_GIVEN RECORDS_
_____
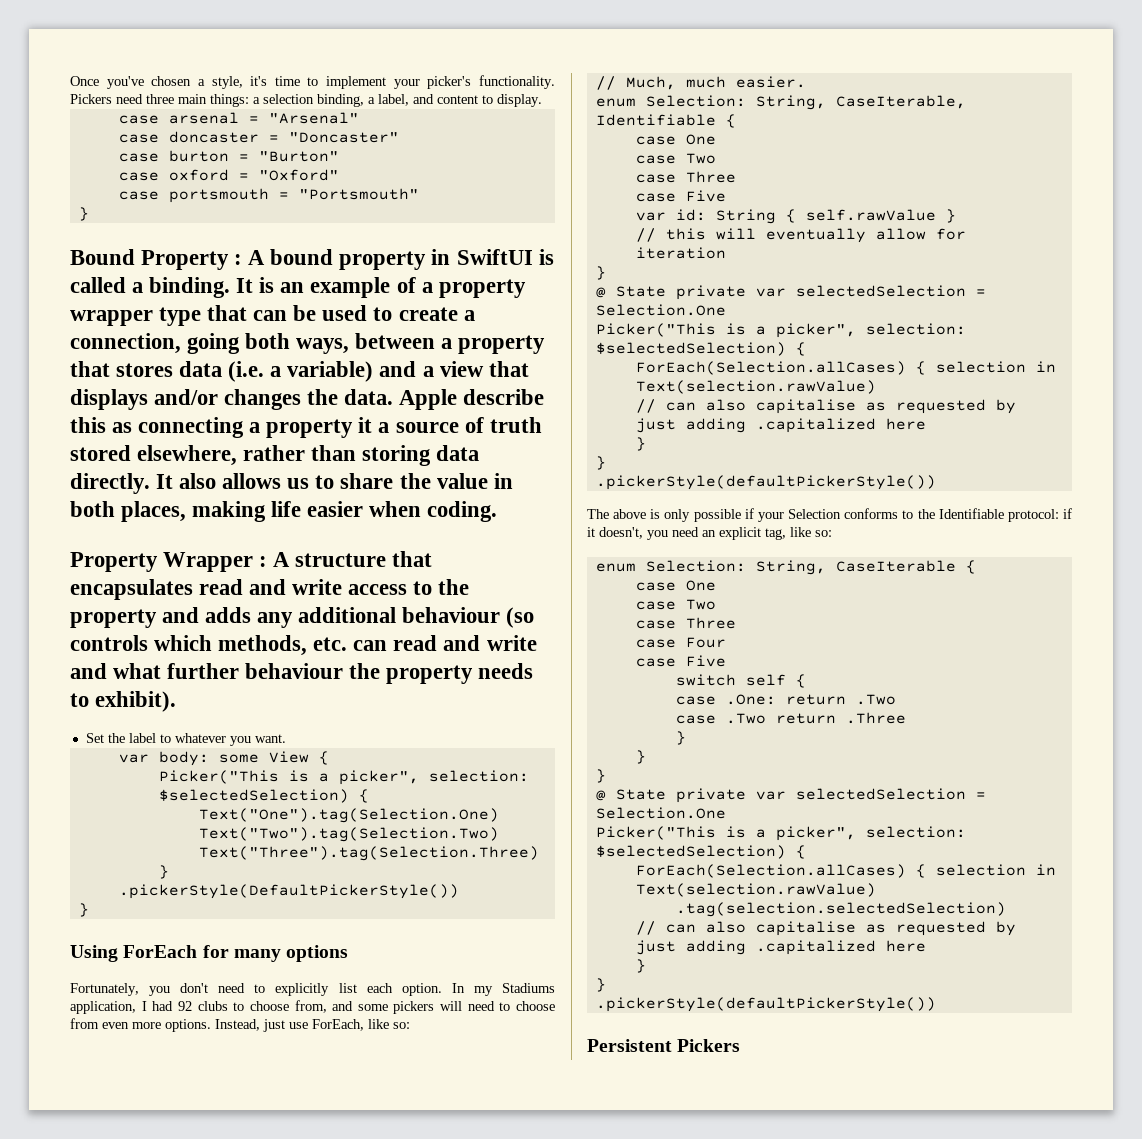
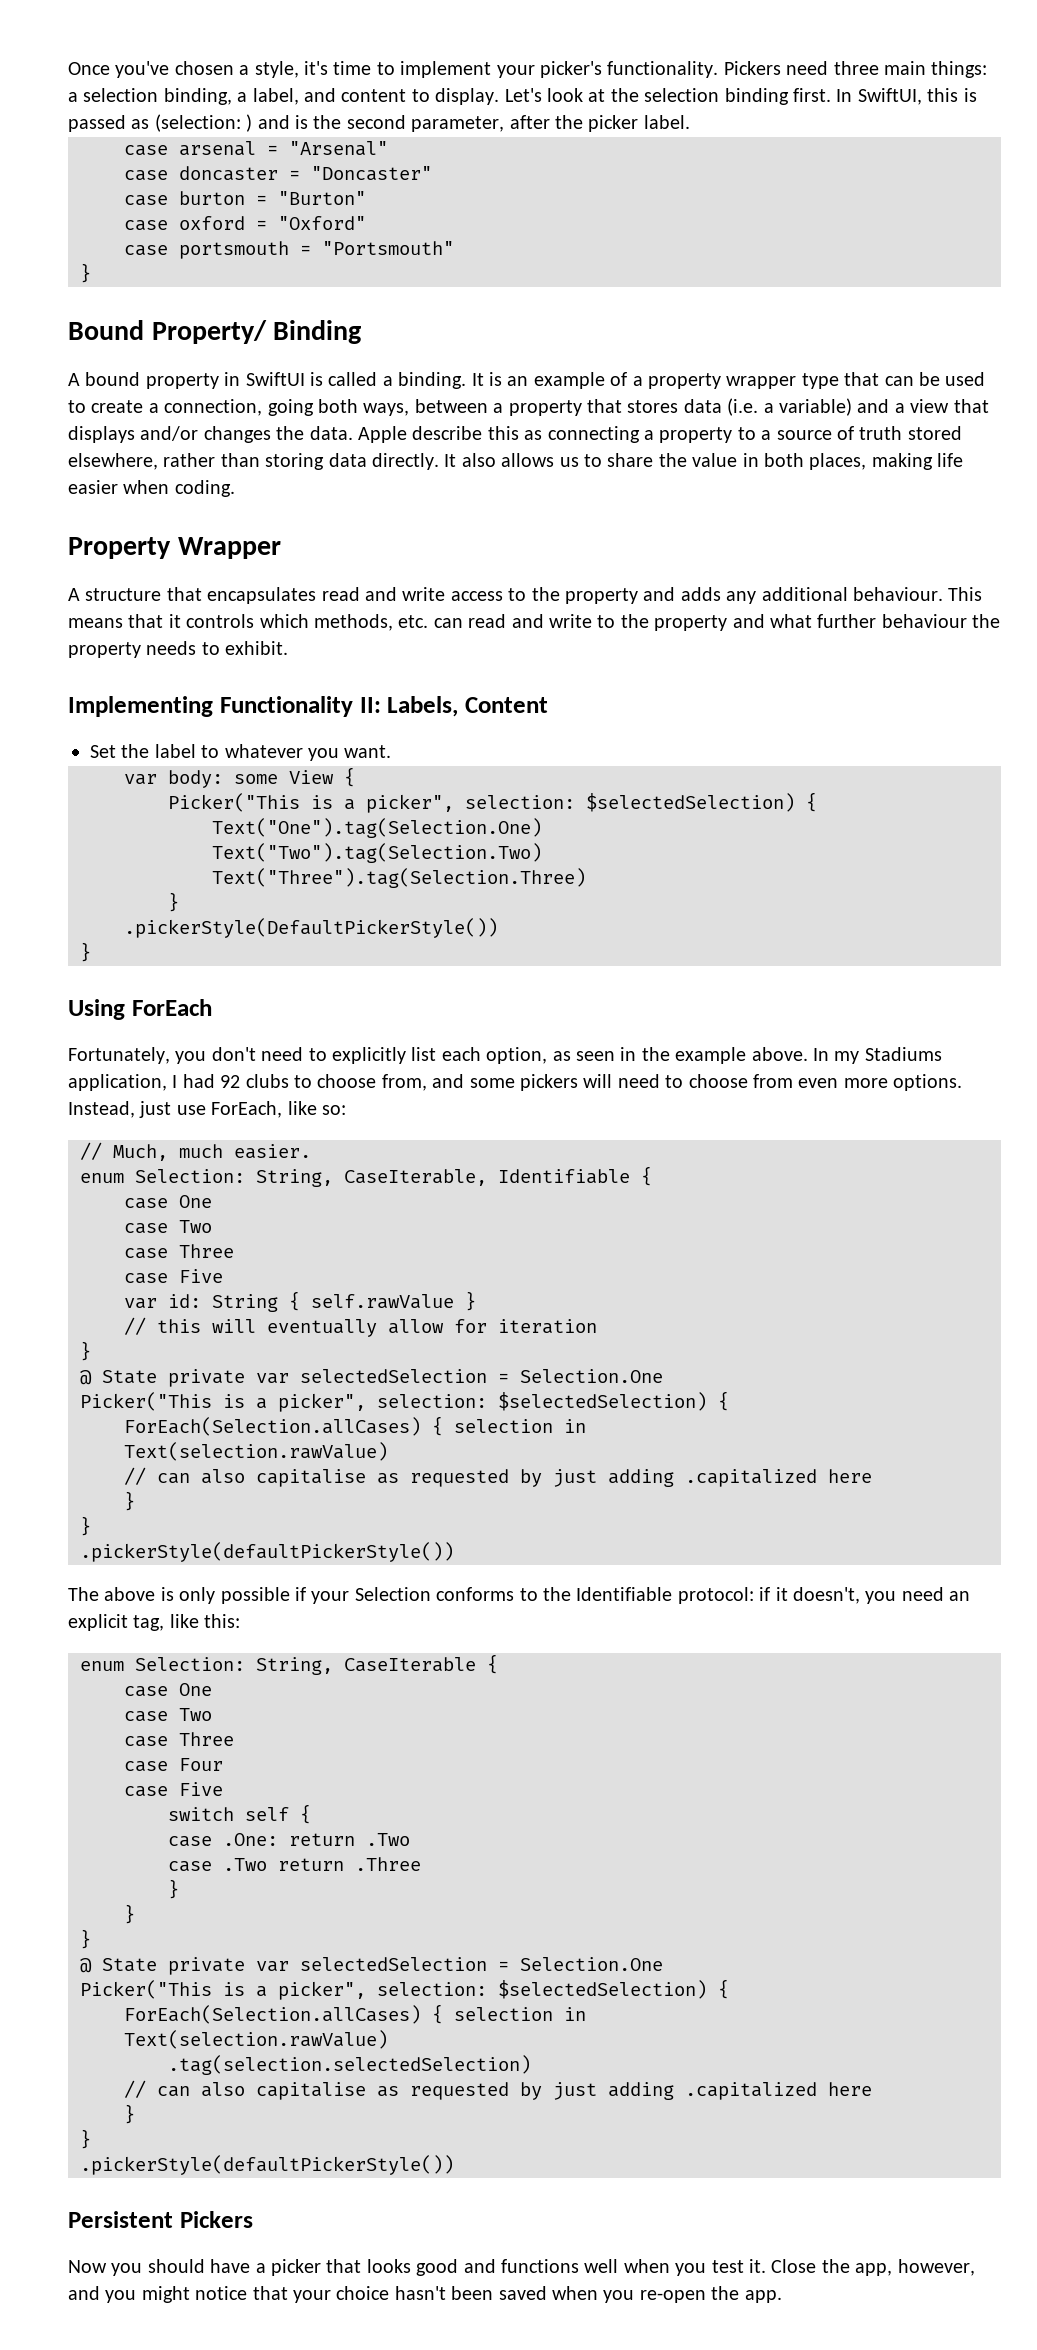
(542, 100) none -> [504,88,977,105] [68,114,690,132] Let's look at the selection binding first. In SwiftUI, this is passed as (selection: ) and is the second parameter, after the picker label.
[141,250,243,270] Property : -> [151,320,362,344] Property/ Binding //
[358,417,373,433] it -> [737,427,756,440] to
[259,556,268,567] : -> (281, 548) //
[402,607,535,628] behaviour (so -> [852,587,983,601] [68,614,181,628] behaviour. This means that it
(537, 643) none -> [597,614,728,631] to the property
[95,691,177,712] exhibit). -> [225,641,289,655] [68,696,548,717] exhibit. // Implementing Functionality II: Labels, Content
[202,945,349,962] for many options -> (212, 1007) none
[401,983,442,996] option. -> [486,1047,808,1064] option, as seen in the example above.
[815,530,832,537] so: -> [204,1614,241,1628] this:
(741, 1045) none -> [68,2259,975,2276] [68,2286,782,2303] // Now you should have a picker that looks good and functions well when you test it. Close the app, however, and you might notice that your choice hasn't been saved when you re-open the app.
_____
_EXERCISE_
Could you please find every line of the listing above holding the string "that" and copy it?

_TASK OUTPUT_
[402,607,535,628] behaviour (so -> [852,587,983,601] [68,614,181,628] behaviour. This means that it
(741, 1045) none -> [68,2259,975,2276] [68,2286,782,2303] // Now you should have a picker that looks good and functions well when you test it. Close the app, however, and you might notice that your choice hasn't been saved when you re-open the app.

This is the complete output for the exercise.